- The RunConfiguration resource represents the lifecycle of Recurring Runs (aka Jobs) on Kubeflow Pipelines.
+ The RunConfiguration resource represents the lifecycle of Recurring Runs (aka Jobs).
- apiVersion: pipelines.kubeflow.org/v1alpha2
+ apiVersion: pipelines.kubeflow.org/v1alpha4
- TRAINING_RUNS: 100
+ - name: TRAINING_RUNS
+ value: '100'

***

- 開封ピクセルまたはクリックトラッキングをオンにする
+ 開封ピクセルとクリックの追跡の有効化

***

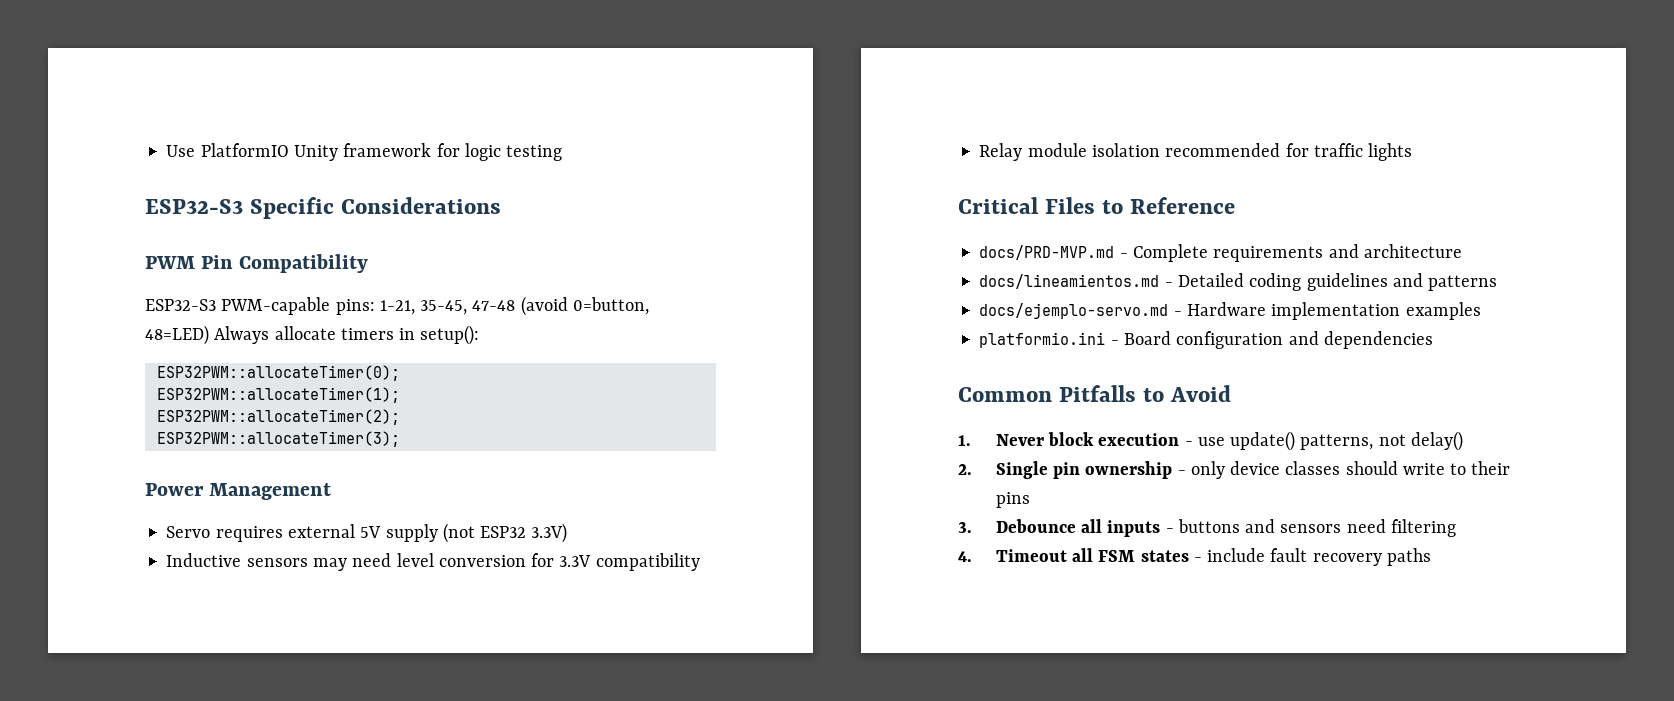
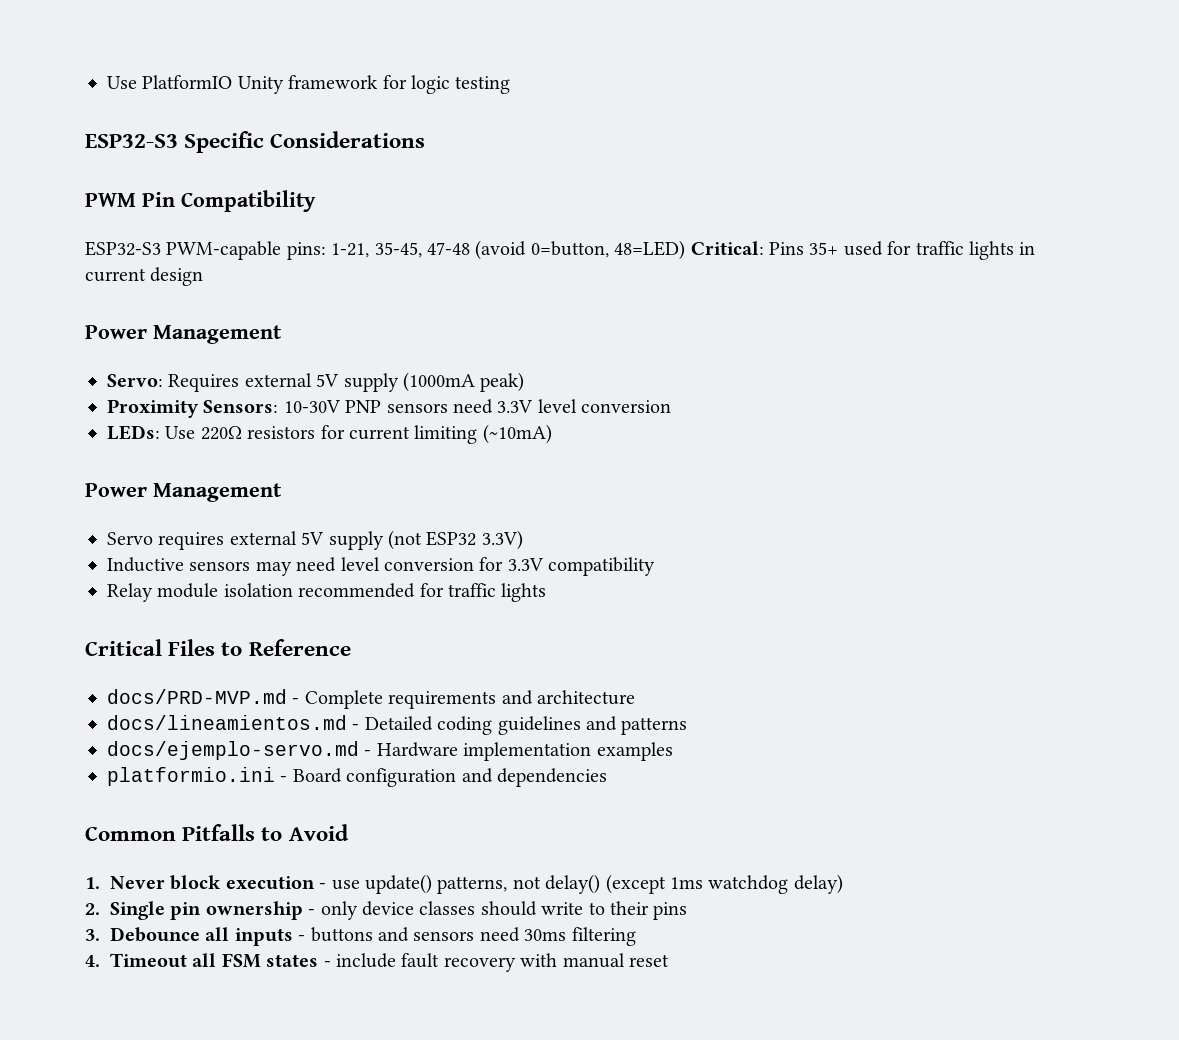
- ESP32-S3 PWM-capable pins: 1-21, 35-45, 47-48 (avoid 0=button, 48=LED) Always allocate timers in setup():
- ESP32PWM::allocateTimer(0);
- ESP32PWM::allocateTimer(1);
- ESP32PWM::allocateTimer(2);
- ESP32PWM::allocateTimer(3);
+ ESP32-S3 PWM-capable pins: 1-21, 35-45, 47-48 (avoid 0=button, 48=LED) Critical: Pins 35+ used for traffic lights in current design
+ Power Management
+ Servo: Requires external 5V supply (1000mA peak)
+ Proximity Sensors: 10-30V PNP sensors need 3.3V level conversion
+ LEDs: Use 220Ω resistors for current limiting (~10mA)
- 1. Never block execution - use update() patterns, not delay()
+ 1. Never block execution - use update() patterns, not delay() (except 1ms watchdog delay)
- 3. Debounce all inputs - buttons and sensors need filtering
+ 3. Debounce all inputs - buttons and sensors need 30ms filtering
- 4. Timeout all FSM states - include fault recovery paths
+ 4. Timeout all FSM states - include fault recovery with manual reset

***

YOUR OBJECTIVE: Your answer should consist only of the lines above between the line holding "- 4. Timeout" and the line holding "with manual reset", inclusive, each transcribed exactly.

EXERCISE RESULT:
- 4. Timeout all FSM states - include fault recovery paths
+ 4. Timeout all FSM states - include fault recovery with manual reset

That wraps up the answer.